UNFPA APRO is committed to the global effort to eliminate cervical cancer, a strategy adopted in 2020. The goal is to achieve and maintain an incidence rate of below 4 per 100,000 women by 2030, through three key pillars:

  • 90% of girls fully vaccinated with the HPV vaccine by age 15
  • 70% of women screened using a high-performance test by ages 35 and 45
  • 90% of women with pre-cancer treated and 90% of women with invasive cancer managed.

APRO supported Cervical Cancer screening camps and initial cost studies in Bhutan in 2019. In 2021, UNFPA Asia-Pacific Regional Office, in collaboration with the Cancer Council NSW, has developed a series of briefs on Cervical Cancer Elimination to guide countries in the region.

 

 

Priority 3: Empower Women and Communities

This priority focuses on moving beyond survival to ensuring women thrive, protecting their physical, mental, emotional, and social wellbeing.
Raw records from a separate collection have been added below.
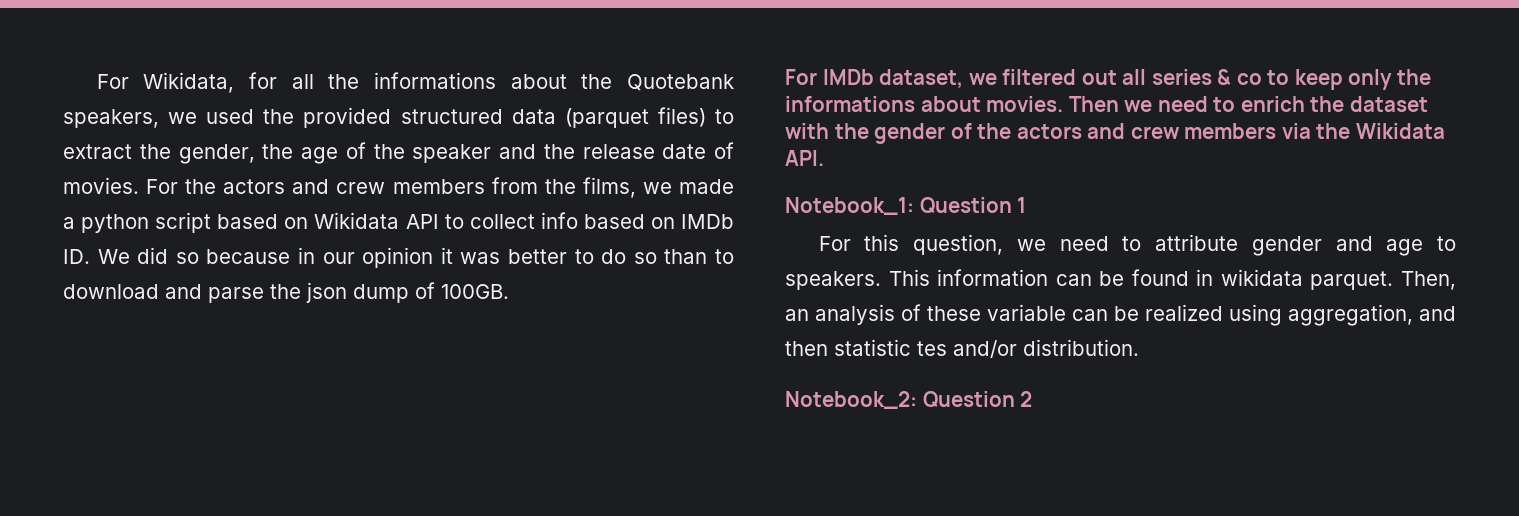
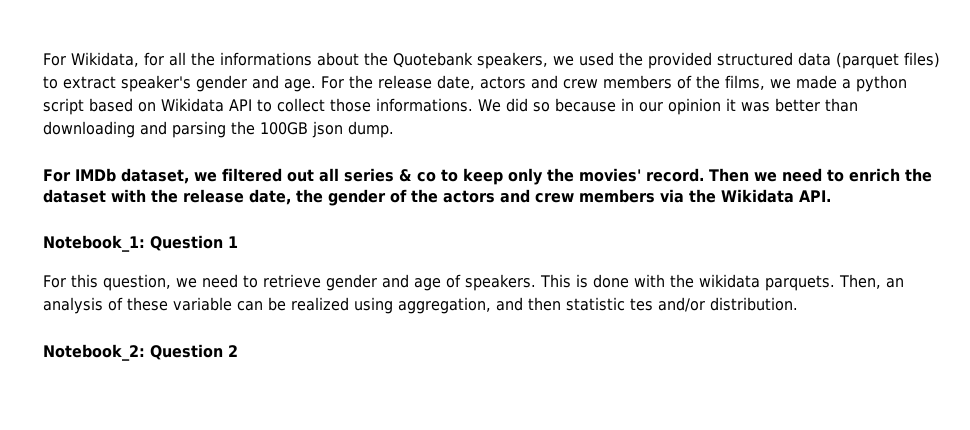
- For Wikidata, for all the informations about the Quotebank speakers, we used the provided structured data (parquet files) to extract the gender, the age of the speaker and the release date of movies. For the actors and crew members from the films, we made a python script based on Wikidata API to collect info based on IMDb ID. We did so because in our opinion it was better to do so than to download and parse the json dump of 100GB.
+ For Wikidata, for all the informations about the Quotebank speakers, we used the provided structured data (parquet files) to extract speaker's gender and age. For the release date, actors and crew members of the films, we made a python script based on Wikidata API to collect those informations. We did so because in our opinion it was better than downloading and parsing the 100GB json dump.
- For IMDb dataset, we filtered out all series & co to keep only the informations about movies.
+ For IMDb dataset, we filtered out all series & co to keep only the movies' record.
- Then we need to enrich the dataset with the gender of the actors and crew members via the Wikidata API.
+ Then we need to enrich the dataset with the release date, the gender of the actors and crew members via the Wikidata API.
- For this question, we need to attribute gender and age to speakers.
+ For this question, we need to retrieve gender and age of speakers.
- This information can be found in wikidata parquet.
+ This is done with the wikidata parquets.

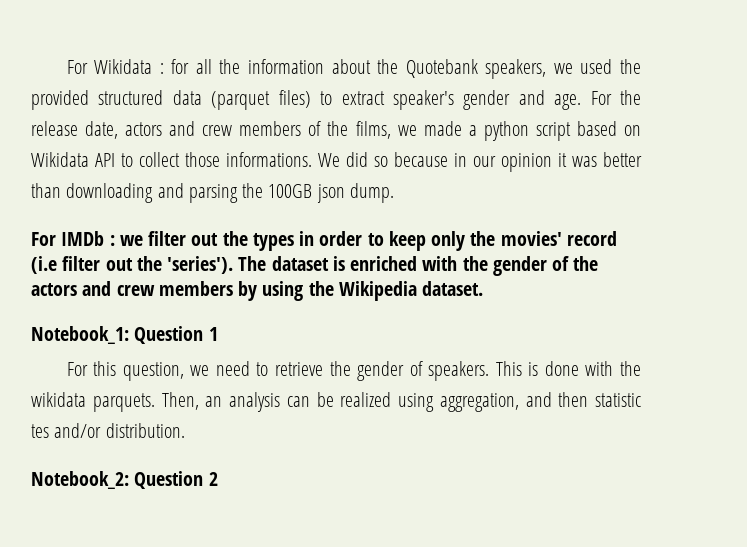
- For Wikidata, for all the informations about the Quotebank speakers, we used the provided structured data (parquet files) to extract speaker's gender and age.
+ For Wikidata : for all the information about the Quotebank speakers, we used the provided structured data (parquet files) to extract speaker's gender and age.
- For IMDb dataset, we filtered out all series & co to keep only the movies' record. Then we need to enrich the dataset with the release date, the gender of the actors and crew members via the Wikidata API.
+ For IMDb : we filter out the types in order to keep only the movies' record (i.e filter out the 'series'). The dataset is enriched with the gender of the actors and crew members by using the Wikipedia dataset.
- For this question, we need to retrieve gender and age of speakers.
+ For this question, we need to retrieve the gender of speakers.
- Then, an analysis of these variable can be realized using aggregation, and then statistic tes and/or distribution.
+ Then, an analysis can be realized using aggregation, and then statistic tes and/or distribution.

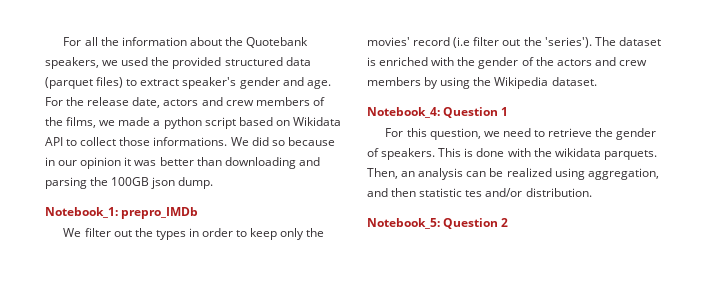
- For Wikidata : for all the information about the Quotebank speakers, we used the provided structured data (parquet files) to extract speaker's gender and age.
+ For all the information about the Quotebank speakers, we used the provided structured data (parquet files) to extract speaker's gender and age.
- For IMDb : we filter out the types in order to keep only the movies' record (i.e filter out the 'series').
+ Notebook_1: prepro_IMDb
+ We filter out the types in order to keep only the movies' record (i.e filter out the 'series').
- Notebook_1: Question 1
+ Notebook_4: Question 1
- Notebook_2: Question 2
+ Notebook_5: Question 2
Championing Respectful and Rights-Based Care

We believe respectful maternal care is a right for all pregnant women. Addressing the issue of mistreatment is done through numerous channels. We developed and implemented Continuing Professional Development (CPD) courses on Respectful Maternity Care (RMC)/Obstetric Violence to address the mistreatment of women during childbirth. We are also working to incorporate respectful newborn care and bereavement care into training packages.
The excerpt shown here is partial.